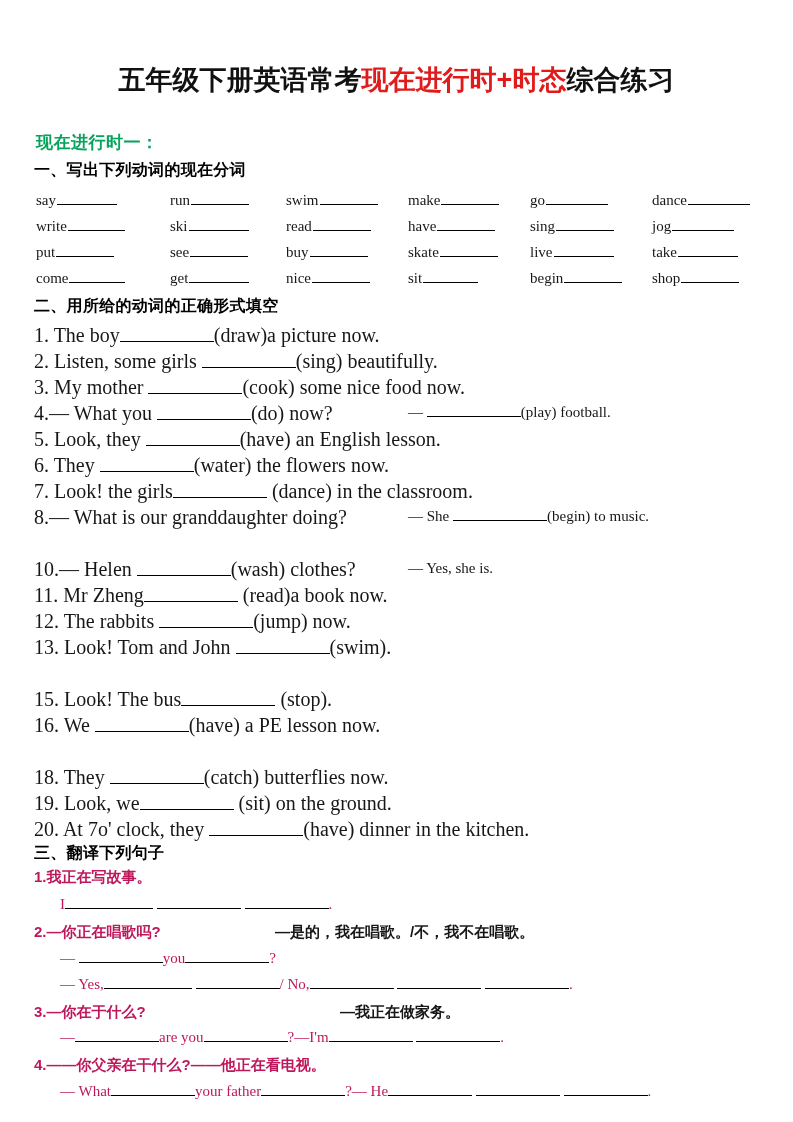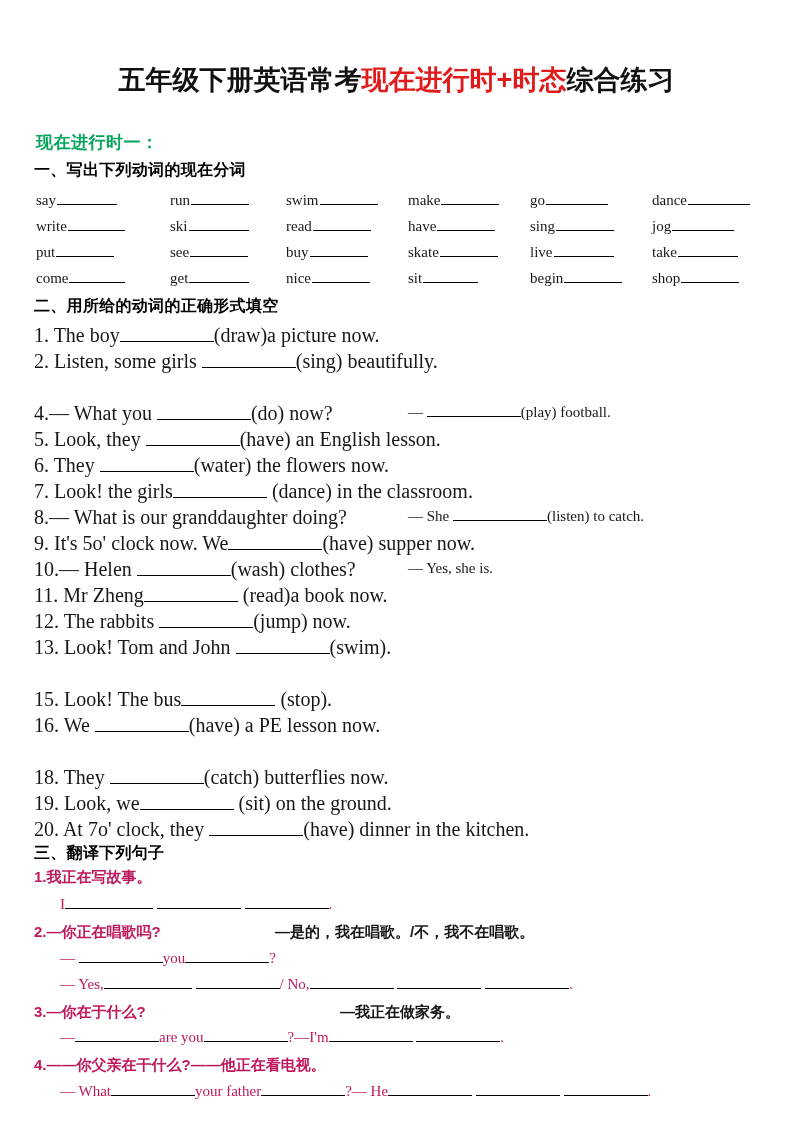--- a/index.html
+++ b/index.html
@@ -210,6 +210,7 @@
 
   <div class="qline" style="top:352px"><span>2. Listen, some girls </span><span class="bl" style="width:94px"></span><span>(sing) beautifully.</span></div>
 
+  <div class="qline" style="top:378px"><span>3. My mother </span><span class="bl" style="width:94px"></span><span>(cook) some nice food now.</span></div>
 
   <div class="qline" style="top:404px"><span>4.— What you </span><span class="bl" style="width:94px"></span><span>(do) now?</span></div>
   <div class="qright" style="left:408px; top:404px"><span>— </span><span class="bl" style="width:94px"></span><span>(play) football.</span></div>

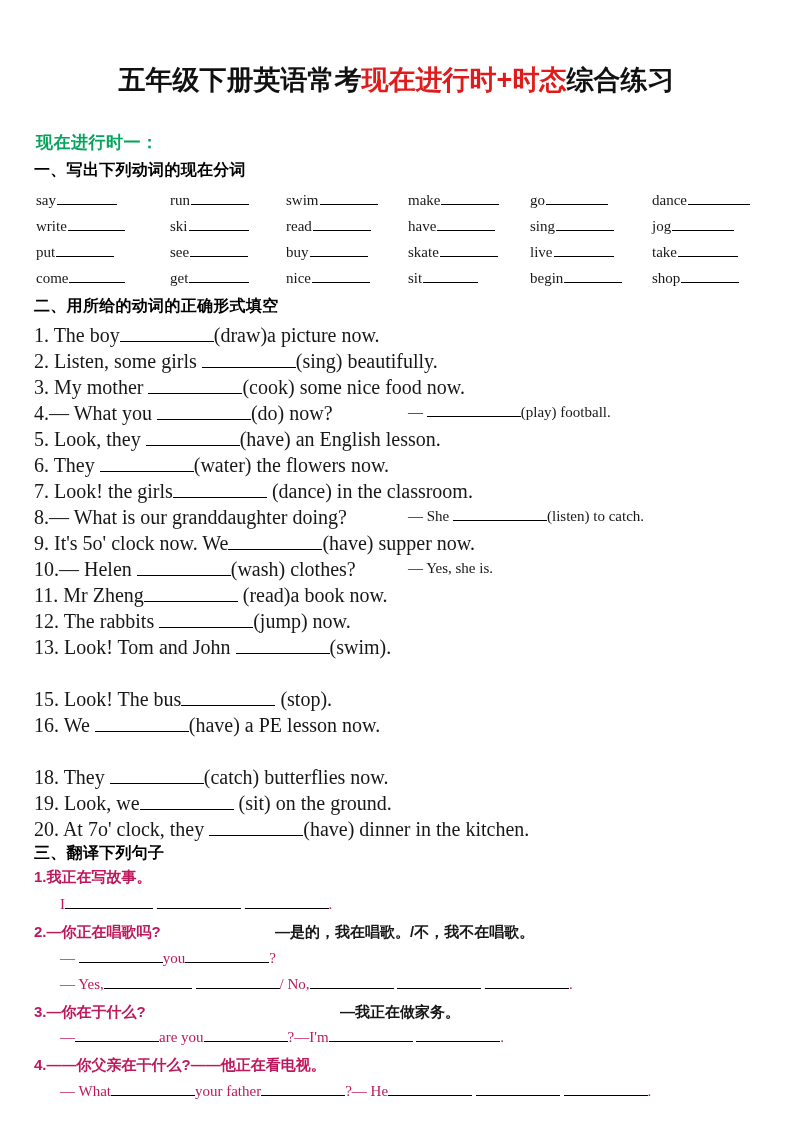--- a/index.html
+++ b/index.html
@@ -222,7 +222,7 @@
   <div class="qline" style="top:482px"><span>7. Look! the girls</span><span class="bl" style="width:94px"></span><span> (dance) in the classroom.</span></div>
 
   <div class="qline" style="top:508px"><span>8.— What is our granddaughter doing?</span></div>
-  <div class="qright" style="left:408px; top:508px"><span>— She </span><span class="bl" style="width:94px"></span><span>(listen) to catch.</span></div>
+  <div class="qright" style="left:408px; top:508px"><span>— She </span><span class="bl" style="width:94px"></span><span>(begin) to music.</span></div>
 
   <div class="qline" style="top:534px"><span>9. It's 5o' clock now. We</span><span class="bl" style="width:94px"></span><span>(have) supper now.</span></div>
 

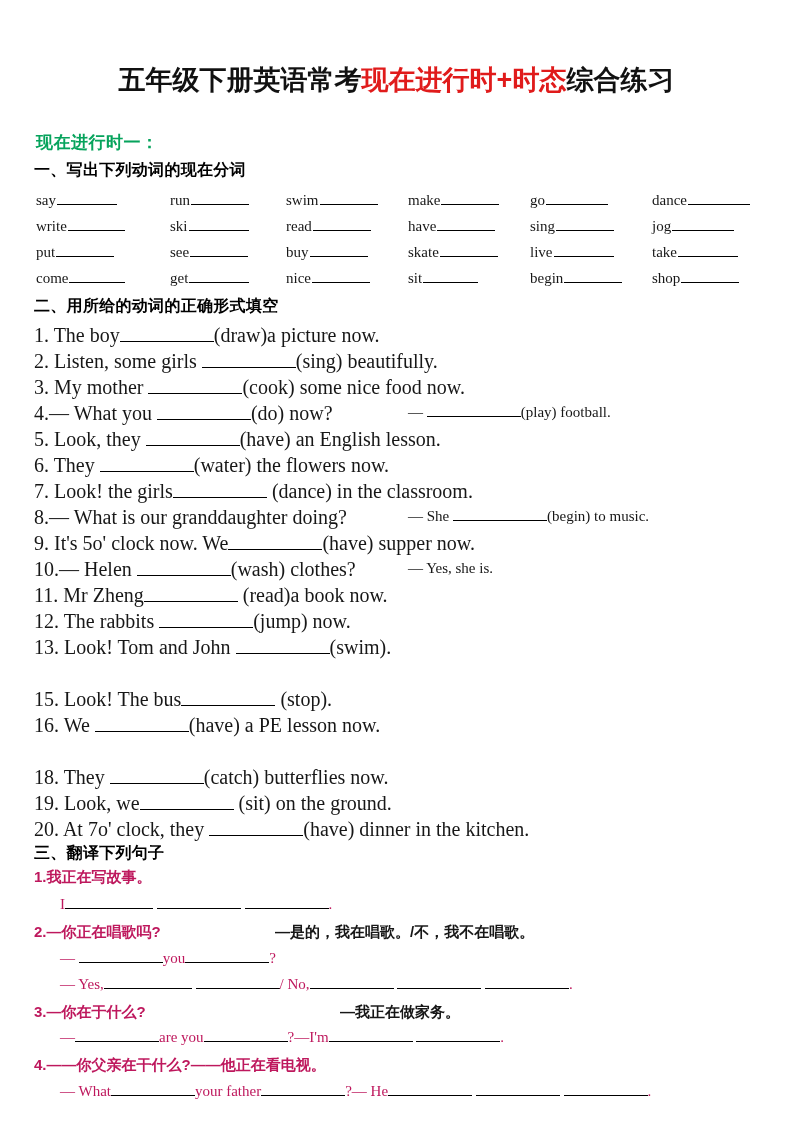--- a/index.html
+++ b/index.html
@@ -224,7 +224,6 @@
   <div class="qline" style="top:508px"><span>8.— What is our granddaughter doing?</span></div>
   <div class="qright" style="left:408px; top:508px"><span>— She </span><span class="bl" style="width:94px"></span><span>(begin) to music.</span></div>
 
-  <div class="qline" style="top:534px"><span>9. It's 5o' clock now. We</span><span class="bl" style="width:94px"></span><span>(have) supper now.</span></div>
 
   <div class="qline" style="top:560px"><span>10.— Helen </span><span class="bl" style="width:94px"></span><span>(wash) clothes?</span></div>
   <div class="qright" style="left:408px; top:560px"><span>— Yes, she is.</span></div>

---

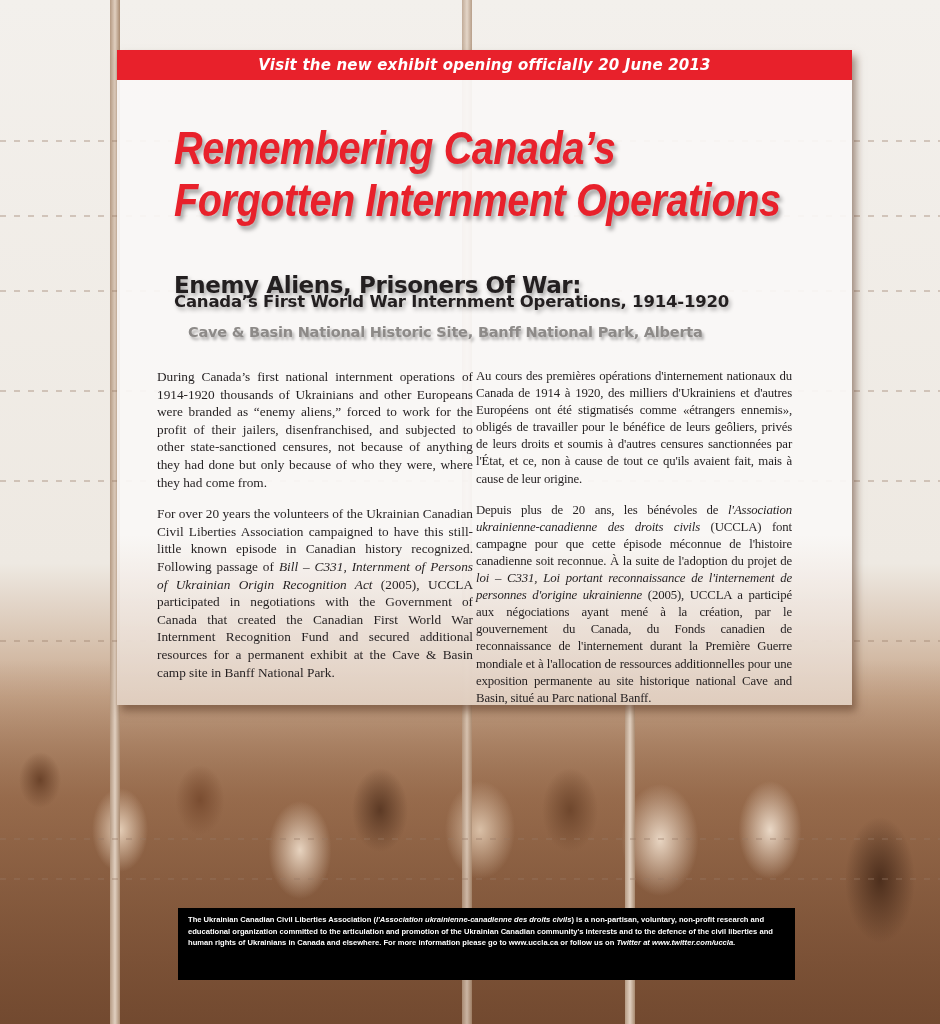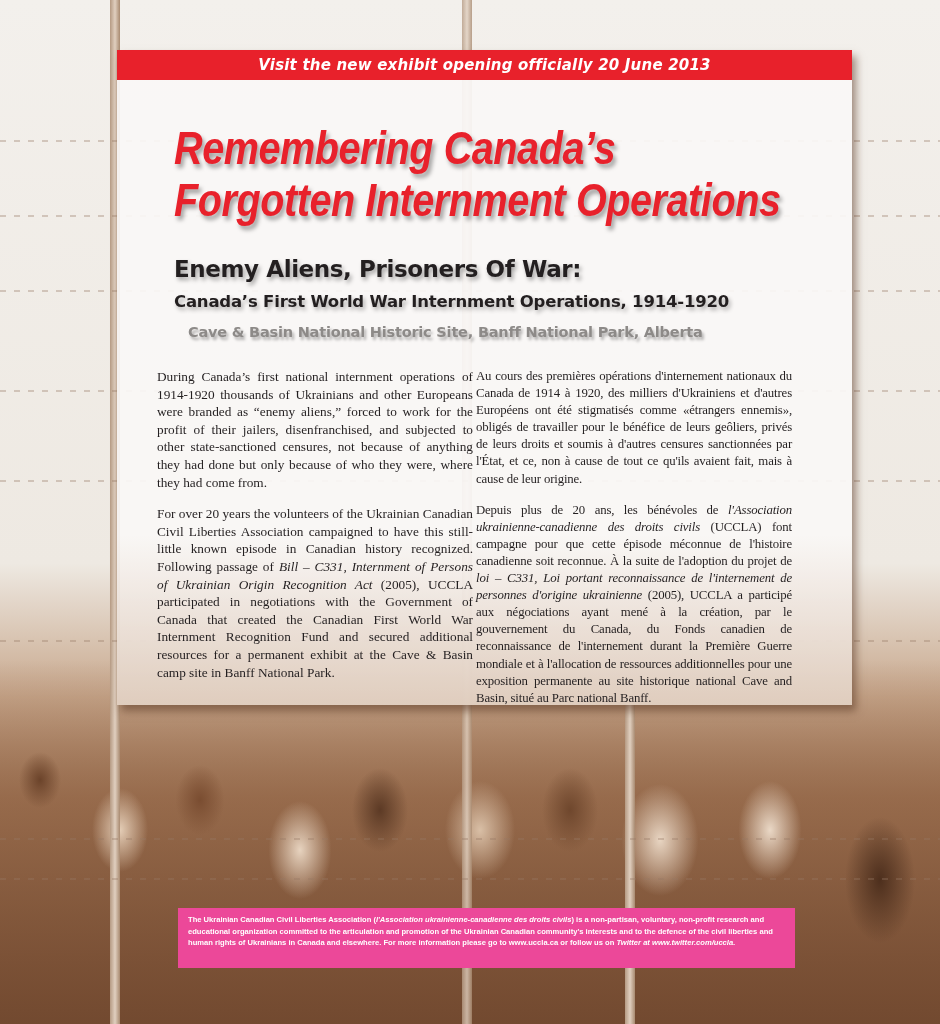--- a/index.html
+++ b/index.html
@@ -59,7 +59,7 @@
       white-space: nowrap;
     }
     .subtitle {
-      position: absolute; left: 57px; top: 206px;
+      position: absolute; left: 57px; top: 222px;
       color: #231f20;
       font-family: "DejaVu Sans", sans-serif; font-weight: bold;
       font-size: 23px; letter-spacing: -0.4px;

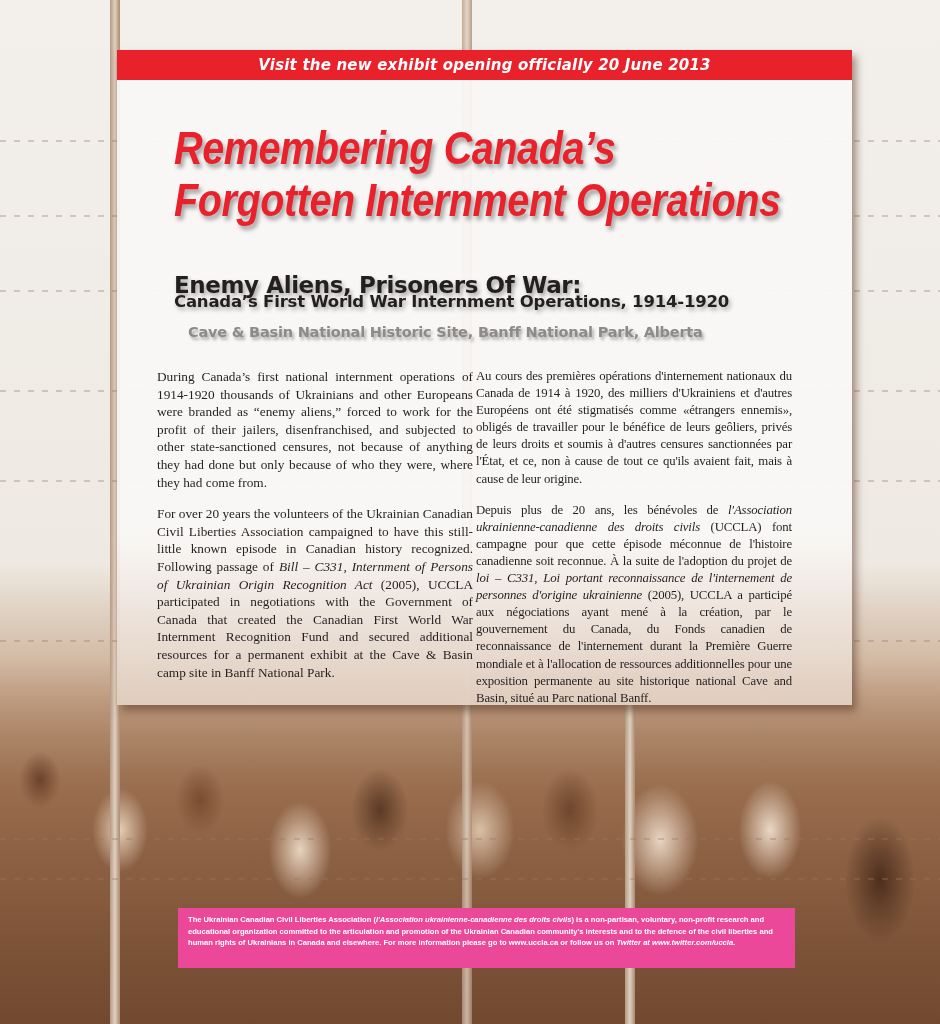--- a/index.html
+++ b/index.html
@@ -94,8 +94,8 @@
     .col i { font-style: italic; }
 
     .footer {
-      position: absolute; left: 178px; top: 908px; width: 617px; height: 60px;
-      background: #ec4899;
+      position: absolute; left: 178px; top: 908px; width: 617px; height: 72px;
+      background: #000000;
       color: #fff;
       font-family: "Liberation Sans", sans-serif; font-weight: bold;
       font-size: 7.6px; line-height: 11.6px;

Assignment
From the listing above, return the lines starting at the one with "617px; height: 60px;" and ending at the one with "font-size: 7.6px; line-height: 11.6px;", both kept, exactly as they appear and nothing more.

Your solution
-      position: absolute; left: 178px; top: 908px; width: 617px; height: 60px;
-      background: #ec4899;
+      position: absolute; left: 178px; top: 908px; width: 617px; height: 72px;
+      background: #000000;
       color: #fff;
       font-family: "Liberation Sans", sans-serif; font-weight: bold;
       font-size: 7.6px; line-height: 11.6px;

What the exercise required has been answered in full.